The same time this happened, we were called to try-out and start training with the Philippine National Women’s Team for the AFF Women’s Championship in October of 2011. How easy would it have been to use my situation as an excuse to myself, to say I wouldn’t have the time to train and push myself with everything going on in my life. Luckily, I don’t like giving up. And luckily enough, when I do feel like giving up, there are people in my life who don’t let me. And so began my year of being the underdog. The underdog who a lot of people might underestimate, but some will have tremendous hope in. The underdog who a lot of people will say failed that year, but others will say succeeded. This was my year of being a Maldita.
It was a whirlwind of activity, starting with training that only a few would show up to. Then months flew by and before you knew it we had 2 months til the competition. There I was 2 months before the competition, still doubting myself and my capabilities to perform. I lost my game and will to improve myself. There were so many moments that I thought I would give up and say I had a good run in my football career. That was enough for me. But there was a bigger voice saying there were still things to learn and things to do and achieve. With the help and guidance of a few people, who truly never stopped believing and caring for me, I worked my hardest. However, I still felt it wasn’t my hundred percent. I did it though, just enough to get me through.

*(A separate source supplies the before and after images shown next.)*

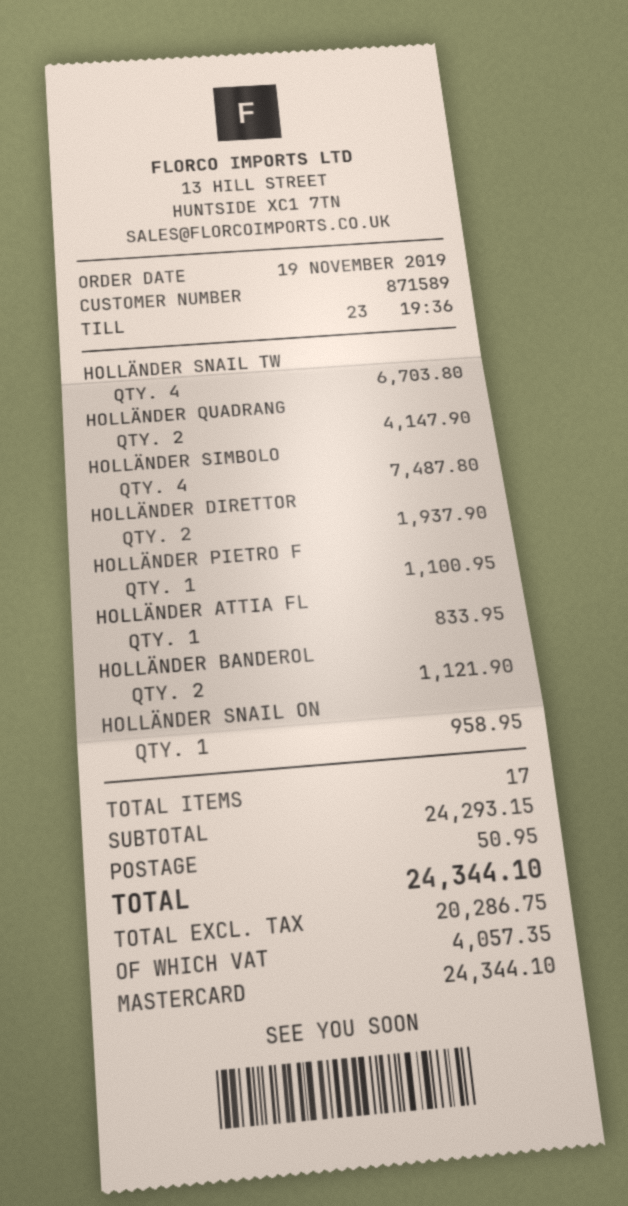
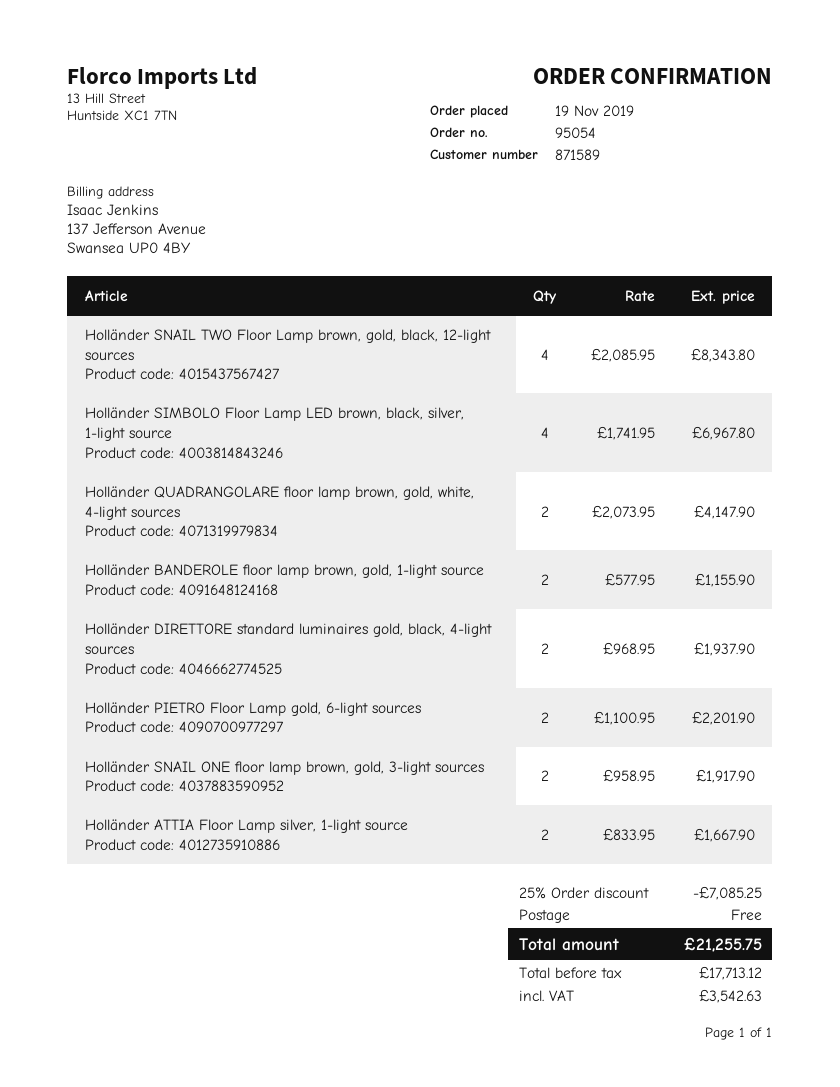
HOLLÄNDER SNAIL TW: 4 for 6703.80 -> 4 for 8343.80
HOLLÄNDER SIMBOLO: 4 for 7487.80 -> 4 for 6967.80
HOLLÄNDER PIETRO F: 1 for 1100.95 -> 2 for 2201.90
HOLLÄNDER ATTIA FL: 1 for 833.95 -> 2 for 1667.90
HOLLÄNDER BANDEROL: 2 for 1121.90 -> 2 for 1155.90
HOLLÄNDER SNAIL ON: 1 for 958.95 -> 2 for 1917.90
discount: none -> 25% = 7085.25
shipping: 50.95 -> 0.00
net: 20286.75 -> 17713.12
tax: 4057.35 -> 3542.63
total: 24344.10 -> 21255.75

Wait a minute, just enough to get me through? This was not something I was accustomed to. I used to fight hard enough to be ahead of the pack. I may sometimes have started from behind but it was in my nature to find myself somewhere in the front of the pack. Unfortunately, my realisation came a bit too late for this competition. But it is way ahead for the next. The tournament in Laos came as a humbling experience. It was my first time working so hard but knowing there were players better prepared than me.
So there it was the first tournament I didn’t play a single minute. But it hadn’t fazed me. It made me even more determined than before to earn my place on the team. Because being on the Malditas was not my God-given right. It has been a privilege. It was a privilege to be playing with teammates who have been there long before I have and learning from their wisdom. From my coaches, who have taken consideration everything I was going thru and still believed I could make it. For every person whom I spent time away from to reach my dream yet are still there at the end of the day, it is a privilege to still have you in my life. Life-changing realisations aren’t they? They come with pushing yourself to your limits mentally, physically, and emotionally.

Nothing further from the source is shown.